Data to use:
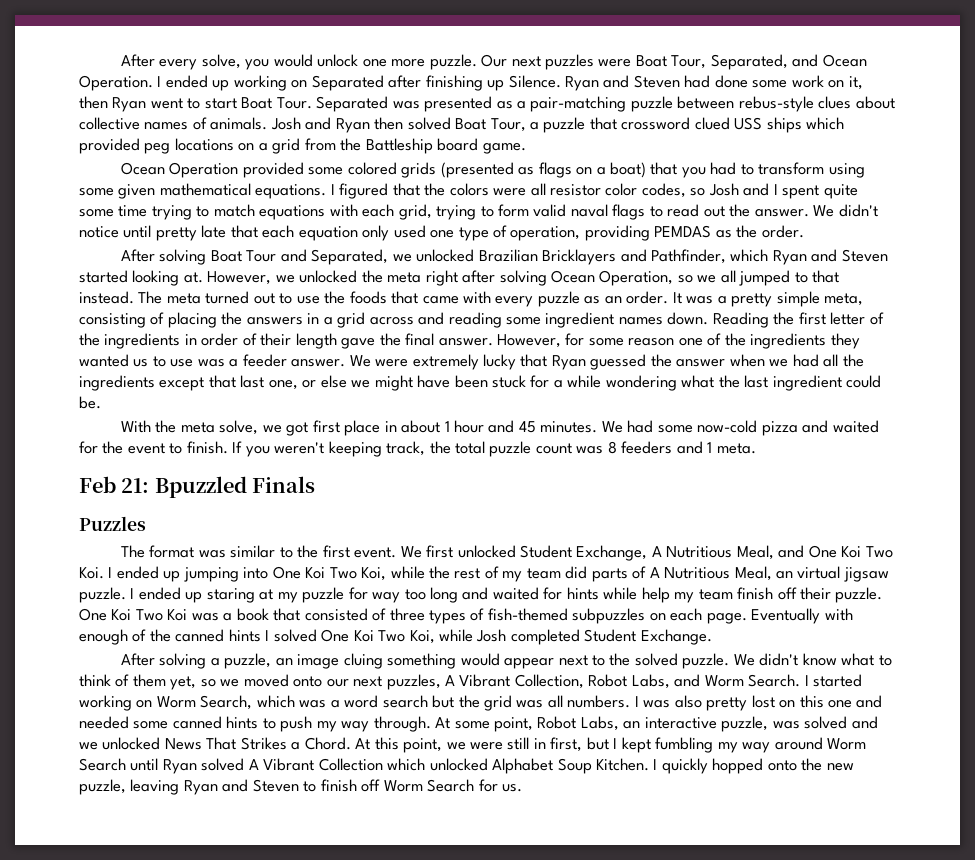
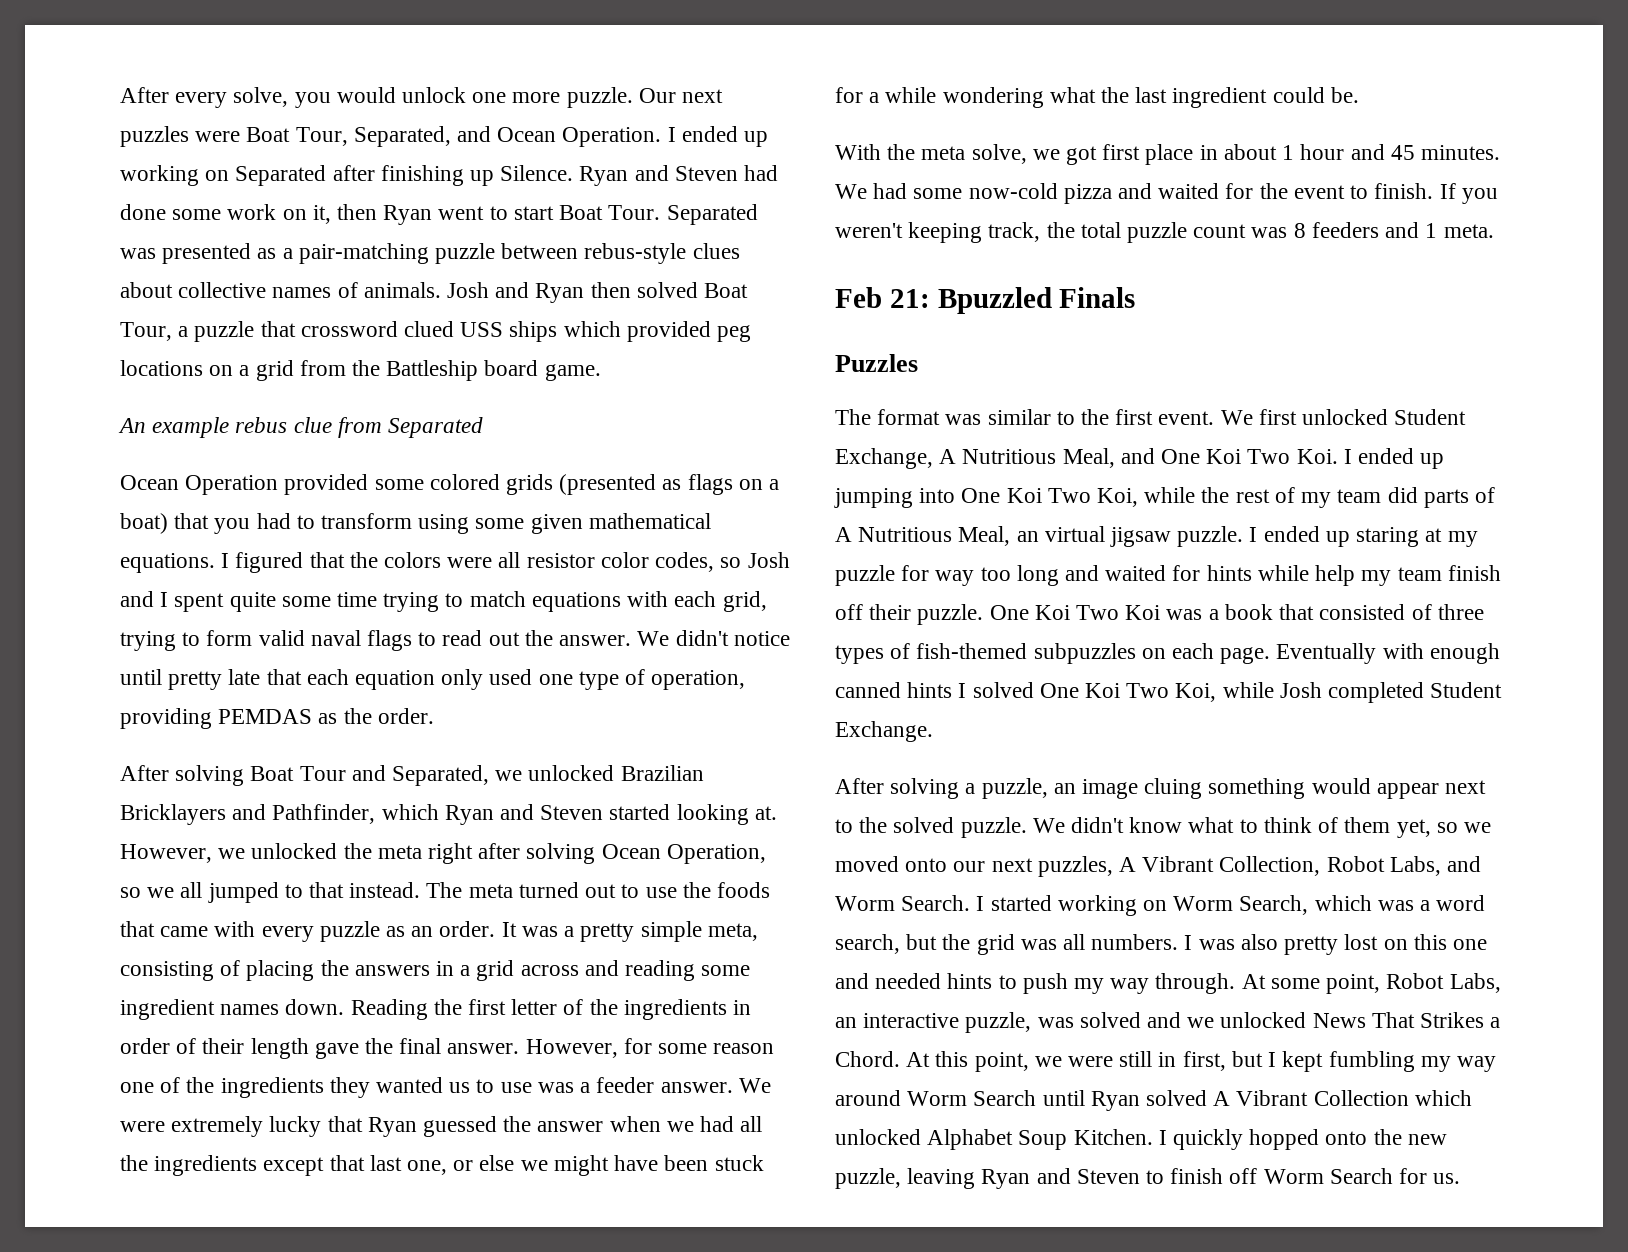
(526, 148) none -> [118,417,484,438] // An example rebus clue from Separated
[132,629,171,642] of the -> (1500, 653) none
[382,695,428,708] search -> [835,934,900,954] search,
[133,716,222,729] some canned -> (942, 981) none

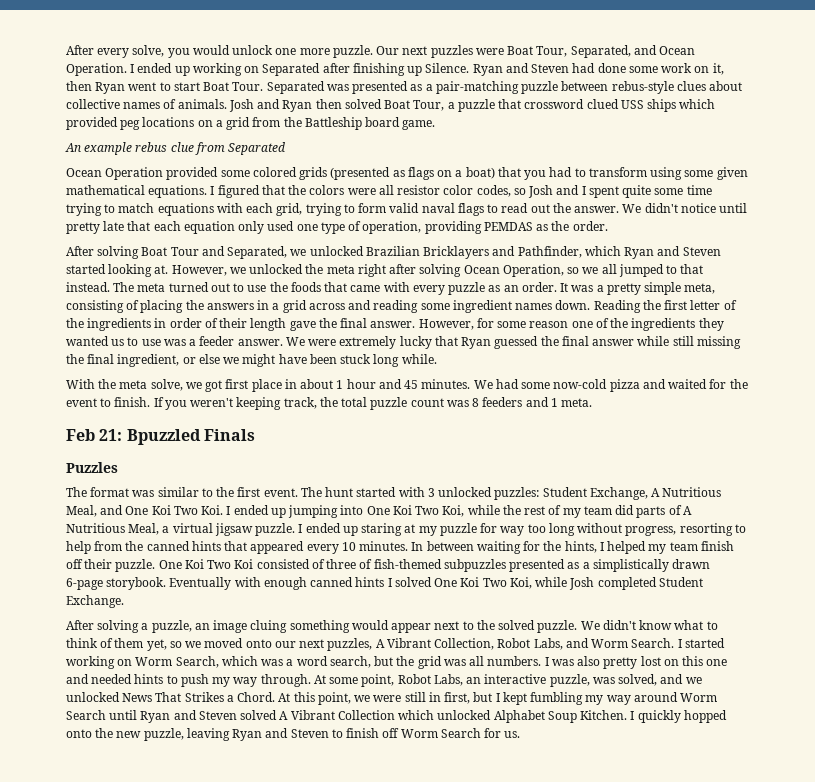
[537,1116,763,1132] [120,1155,448,1176] answer when we had all the ingredients except that last one, -> [561,336,741,349] [66,354,180,367] final answer while still missing the final ingredient,
[835,87,1359,108] for a while wondering what the last ingredient could be. -> [373,354,437,367] long while.
[1220,409,1389,425] We first unlocked -> [300,487,540,500] The hunt started with 3 unlocked puzzles:
[1016,531,1039,542] an -> [162,526,170,533] a
[1065,565,1356,586] and waited for hints while help -> [577,523,746,536] [66,541,647,554] without progress, resorting to help from the canned hints that appeared every 10 minutes. In between waiting for the hints, I helped
[1166,604,1315,620] was a book that -> (254, 564) none
[835,645,884,664] types -> (357, 564) none
[1141,643,1271,664] on each page. -> [509,559,711,572] [66,577,167,590] presented as a simplistically drawn 6-page storybook.
[1079,1012,1141,1028] solved -> [618,674,658,686] solved,
(1140, 1101) none -> [173,710,237,720] and Steven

Assignment:
Please repeat the lines above exactly, beginning with the line that contains "[1079,1012,1141,1028] solved ->" and ending with the final one.

Answer space:
[1079,1012,1141,1028] solved -> [618,674,658,686] solved,
(1140, 1101) none -> [173,710,237,720] and Steven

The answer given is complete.